The Use of Transpyloric Enteral Nutrition in the Critically Ill Child
Article first published online: 28 JUN 2008
Journal of Intensive Care Medicine
Volume 15, Issue 5, pages 247–254, September/October 2000
How to Cite
Sánchez, C., López-Herce, J., Moreno de Guerra, M., Carrillo, A., Moral, R. and Sancho, L. (2000), The Use of Transpyloric Enteral Nutrition in the Critically Ill Child.
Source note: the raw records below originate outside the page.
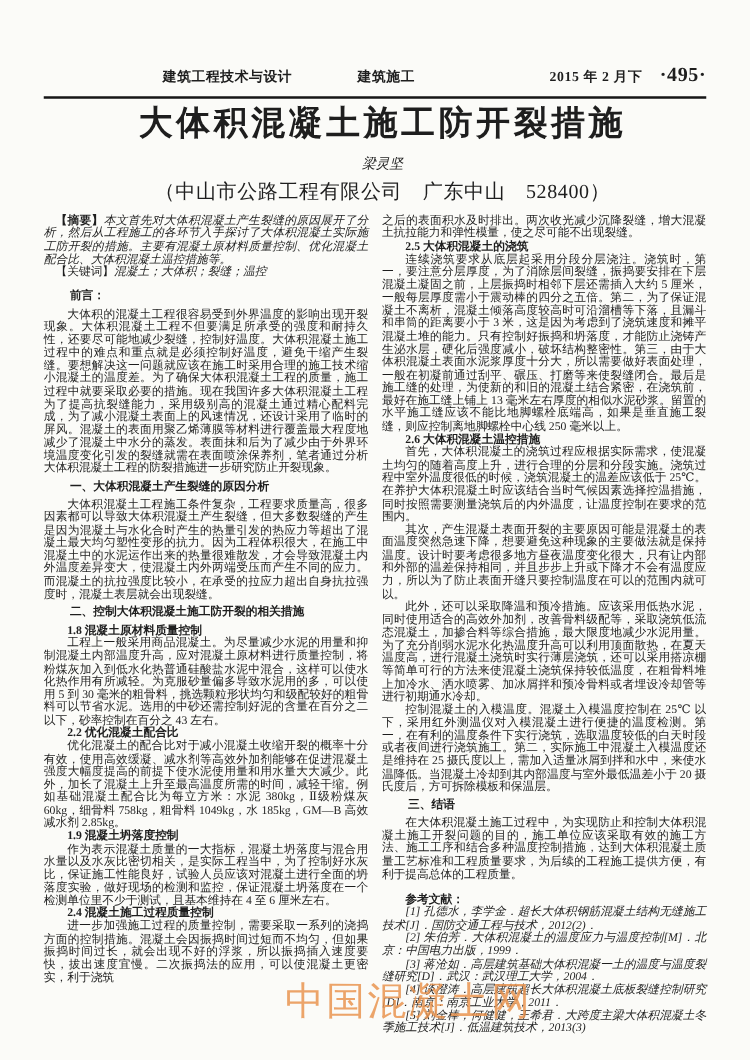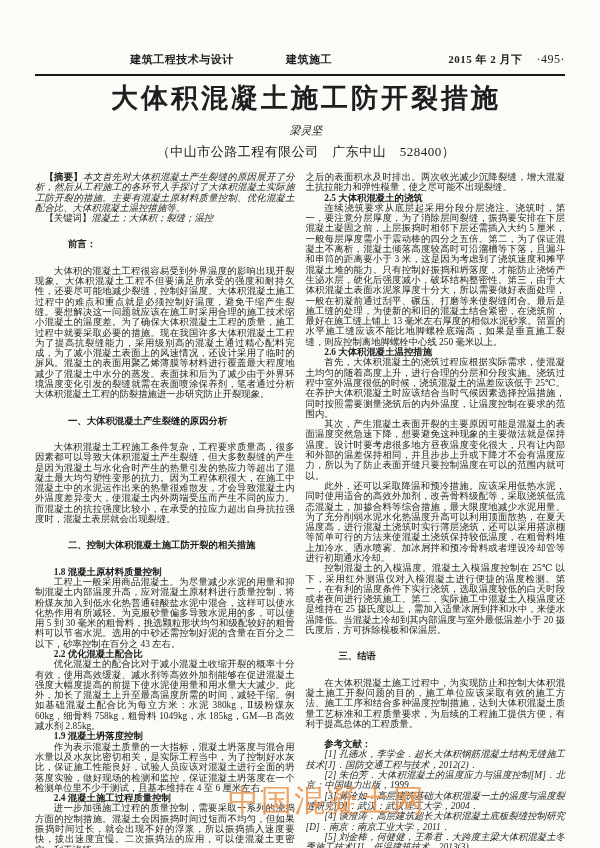--- a/index.html
+++ b/index.html
@@ -19,7 +19,7 @@
   .header .h-left{flex:1.2;text-align:right;padding-left:18px;}
   .header .h-center{flex:1;text-align:center;}
   .header .h-right{flex:1.2;text-align:right;font-weight:bold;}
-  .header .page-no{font-weight:normal;font-size:12px;margin-left:14px;}
+  .header .page-no{font-weight:bold;font-size:16px;margin-left:14px;}
   
   .title-block{position:absolute;top:84px;left:12px;right:0;text-align:center;}
   .article-title{font-size:27px;font-weight:bold;letter-spacing:3px;line-height:1.1;}

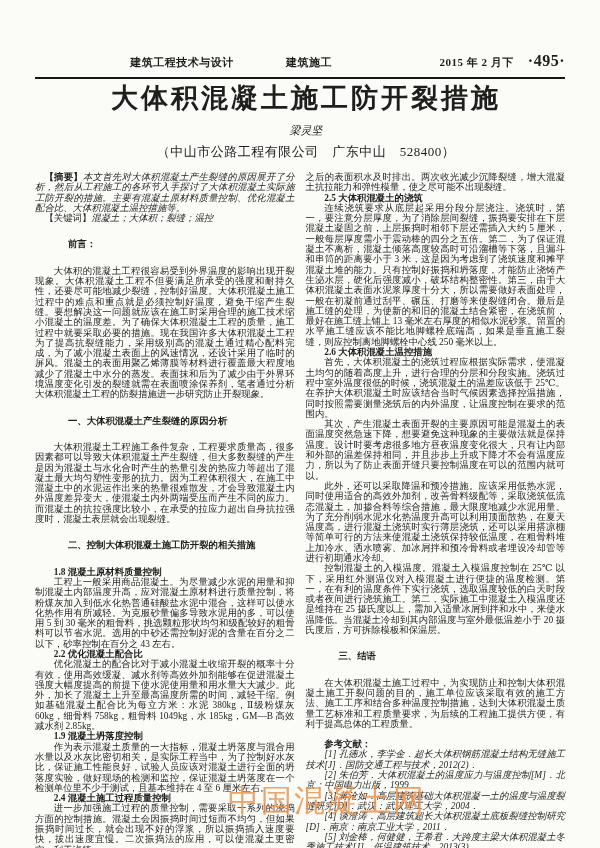--- a/index.html
+++ b/index.html
@@ -24,7 +24,7 @@
   .title-block{position:absolute;top:84px;left:12px;right:0;text-align:center;}
   .article-title{font-size:27px;font-weight:bold;letter-spacing:3px;line-height:1.1;}
   .article-author{font-size:11px;margin-top:9px;font-style:italic;}
-  .article-affil{font-size:13px;margin-top:5px;letter-spacing:.5px;}
+  .article-affil{font-size:16px;margin-top:5px;letter-spacing:.5px;}
   
   .body{
     position:absolute;top:172px;left:35px;right:35px;bottom:20px;

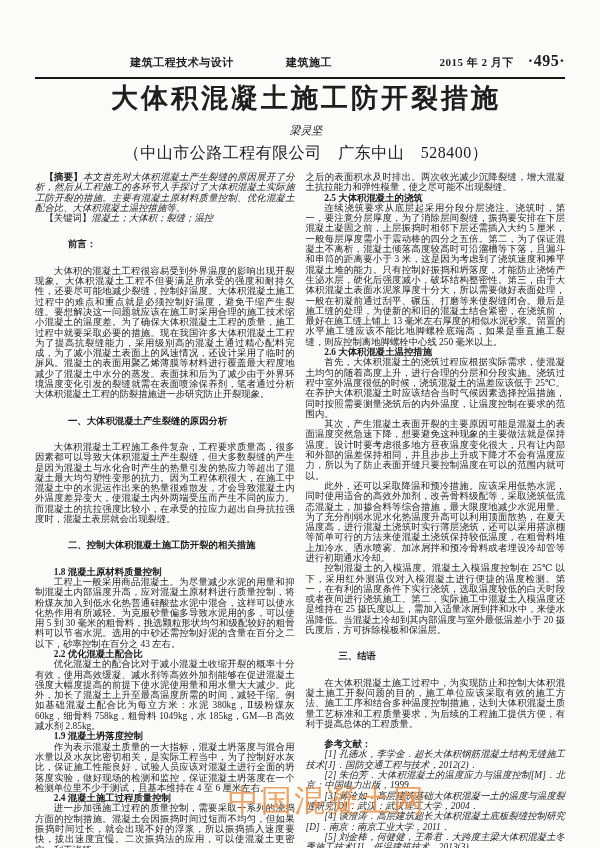--- a/index.html
+++ b/index.html
@@ -34,7 +34,7 @@
   .col{flex:1;min-width:0;}
   .para{text-indent:2em;margin:0;}
   .para.cont{text-indent:0;}
-  .sec-heading{font-weight:bold;text-indent:1.8em;margin:16px;}
+  .sec-heading{font-weight:bold;text-indent:1.8em;margin:4px;}
   .sub-heading{font-weight:bold;text-indent:2em;margin:0;}
   .abstract-block{text-indent:1em;margin:0;}
   .abstract-block .lbl{font-weight:bold;font-style:normal;}

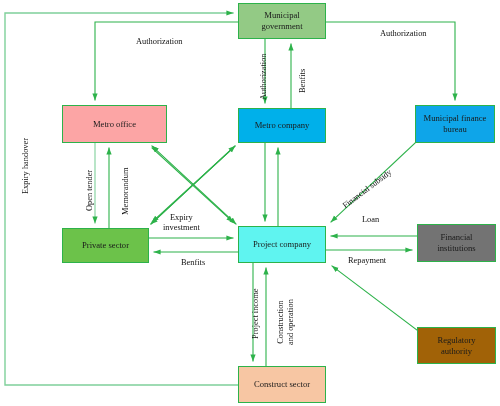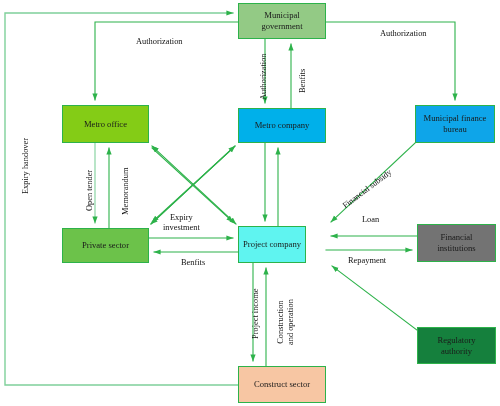--- a/index.html
+++ b/index.html
@@ -127,7 +127,7 @@
 government</span>
   </div>
 
-  <div class="node-box" style="left:62px; top:105px; width:87px; height:38px; background:#84cc16;">
+  <div class="node-box" style="left:62px; top:105px; width:105px; height:38px; background:#fca5a5;">
     <span style="white-space:pre-line;">Metro office</span>
   </div>
 

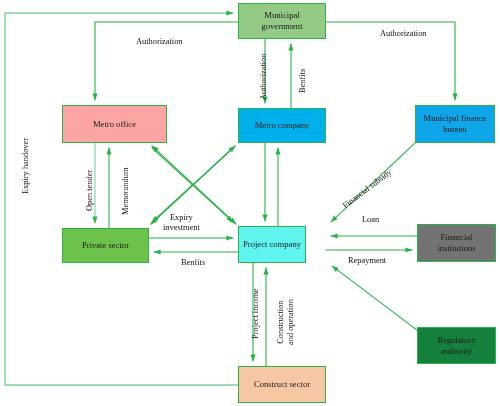--- a/index.html
+++ b/index.html
@@ -144,7 +144,7 @@
     <span style="white-space:pre-line;">Private sector</span>
   </div>
 
-  <div class="node-box" style="left:238px; top:226px; width:68px; height:37px; background:#5ff4f0;">
+  <div class="node-box" style="left:238px; top:226px; width:88px; height:37px; background:#5ff4f0;">
     <span style="white-space:pre-line;">Project company</span>
   </div>
 

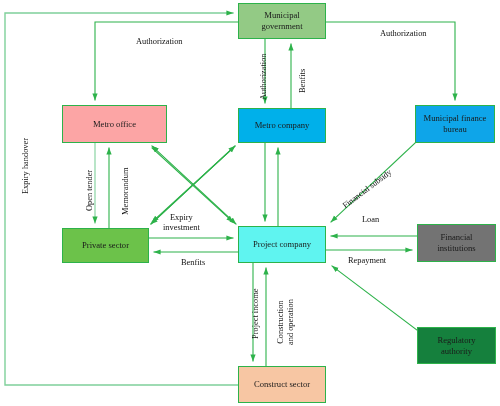--- a/index.html
+++ b/index.html
@@ -153,7 +153,7 @@
 institutions</span>
   </div>
 
-  <div class="node-box" style="left:417px; top:327px; width:79px; height:37px; background:#15803d;">
+  <div class="node-box" style="left:417px; top:327px; width:79px; height:37px; background:#a16207;">
     <span style="white-space:pre-line;">Regulatory
 authority</span>
   </div>

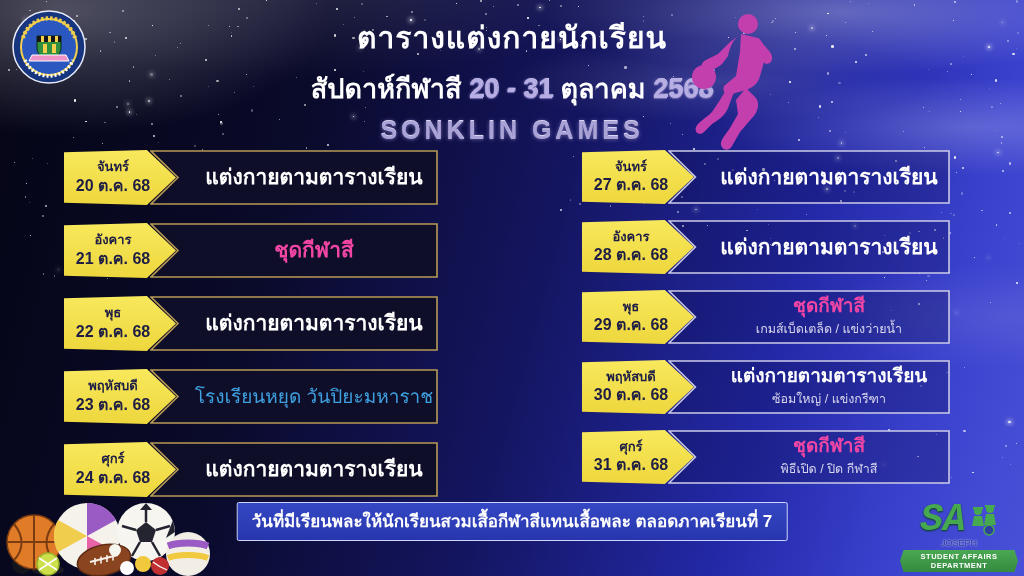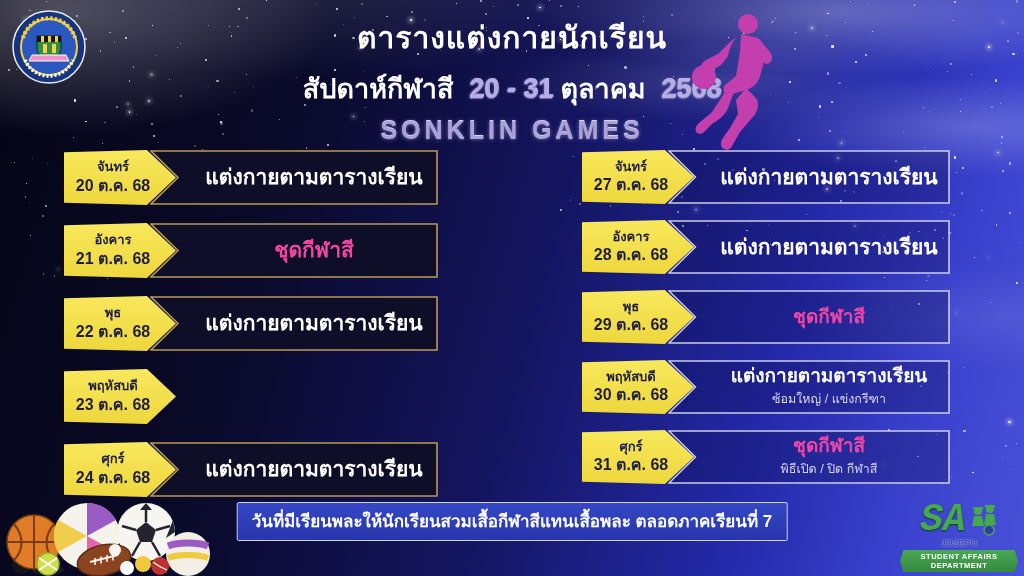--- a/index.html
+++ b/index.html
@@ -26,7 +26,7 @@
   .t1{font-size:30px;font-weight:bold;letter-spacing:1px;margin:2px 0 6px;}
   .t2{font-size:27px;font-weight:bold;margin:0 0 6px;}
   .t3{font-size:25px;font-weight:bold;letter-spacing:4px;margin:4px 0 0;}
-  .glitter{color:#b7aee4;text-shadow:0 1px 0 #6a62a8,0 0 3px #8d85c8,1px -1px 0 #cfc9ef;margin-left:8px;}
+  .glitter{color:#b7aee4;text-shadow:0 1px 0 #6a62a8,0 0 3px #8d85c8,1px -1px 0 #cfc9ef;}
   .metal{color:#aaa3d8;text-shadow:0 1px 1px #3a3570,0 -1px 0 #d9d5f2,0 0 4px #7a72b8;}
 
   

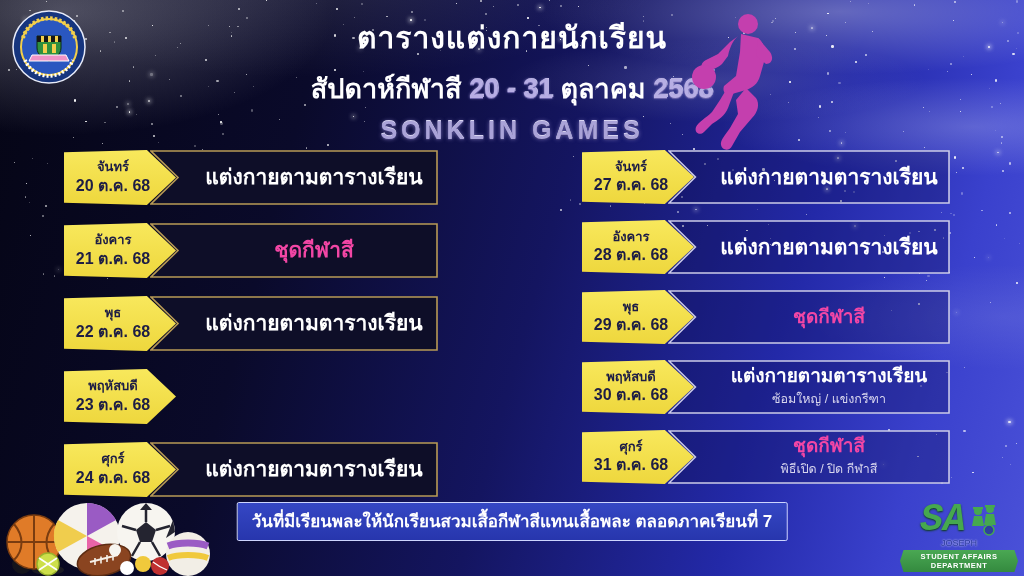--- a/index.html
+++ b/index.html
@@ -532,6 +532,7 @@
             <path d="M1,1 H287 V54 H1 L28,27.5 Z" fill="rgba(12,12,80,0.30)" stroke="#cccbe8" stroke-width="1.6"></path>
           </svg>
         <div class="btext c-pink" style="font-size:19px">ชุดกีฬาสี</div>
+        <div class="bsub">เกมส์เบ็ดเตล็ด / แข่งว่ายน้ำ</div>
       </div>
     </div>
 

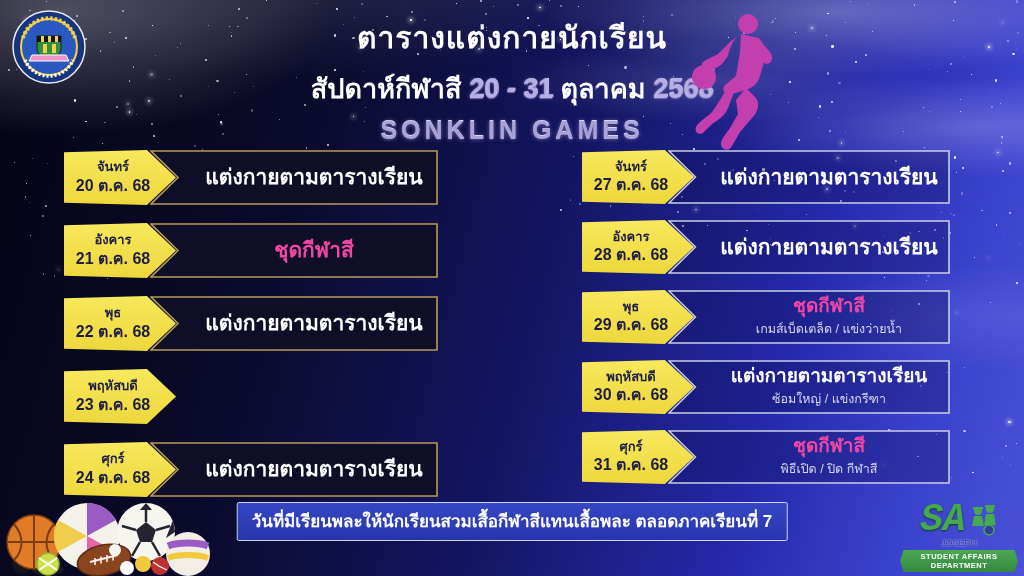--- a/index.html
+++ b/index.html
@@ -477,6 +477,12 @@
         <span class="day">พฤหัสบดี</span>
         <span class="date">23 ต.ค. 68</span>
       </div>
+      <div class="box">
+        <svg class="frame" viewBox="0 0 288 55" preserveAspectRatio="none">
+            <path d="M1,1 H287 V54 H1 L28,27.5 Z" fill="#0e0e28" stroke="#b89a55" stroke-width="1.6"></path>
+          </svg>
+        <div class="btext c-blue" style="font-size:19px;font-weight:normal">โรงเรียนหยุด วันปิยะมหาราช</div>
+      </div>
     </div>
 
     <div class="row">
Journal of Intensive Care Medicine, 15: 247–254. doi: 10.1046/j.1525-1489.2000.00247.x
- Issue published online: 28 JUN 2008
- Article first published online: 28 JUN 2008
- Received Sep 30, 1999, and in revised form Mar 9, 2000. Accepted for publication Mar 16, 2000.
To assess the use and complications of transpyloric enteral nutrition (TEN) in the critically ill child we evaluated prospectively all children who received TEN in a pediatric intensive care unit (PICU) of a tertiary university hospital. The type of nutrition used, its duration, medication administered, tolerance, gastrointestinal complications (vomiting, abdominal distension or excessive gastric residue, diarrhea, and pulmonary aspiration), nongastrointestinal complications, and mortality were assessed. A comparative analysis was made between the first 2 years of the study and the remaining period. Over a period of 4.5 years, 152 patients between the ages of 3 days and 17 years received TEN for a duration of 19 ± 32.3 days (range 1–240 days). Forty-one patients received TEN during the first 2 years; 100 patients received TEN in the postoperative period after cardiac surgery (66%). One hundred seventeen patients (77%) received sedation and 65 (43%) received muscle relaxants, presenting no extra complications. Twenty-four patients (15.8%) presented with gastrointestinal complications: abdominal distension and/or excessive gastric residue in 17 and diarrhea in 11. Gastrointestinal intolerance was associated with pulmonary infection (p < 0.05), altered hepatic function (p < 0.001), and hypokalemia or hypocalcemia (p < 0.05). Diarrhea was more frequent in patients with shock (p < 0.05), altered hepatic function (p < 0.05), excessive gastric residue (p < 0.001), and hypokalemia or hypocalcemia (p < 0.05). In the second study period, the number of patients on TEN and the doses of sedatives, muscle relaxants, and vasoactives were higher (p < 0.05), with no increase in the incidence of complications. TEN is a useful method of nutrition with few complications in the critically ill child.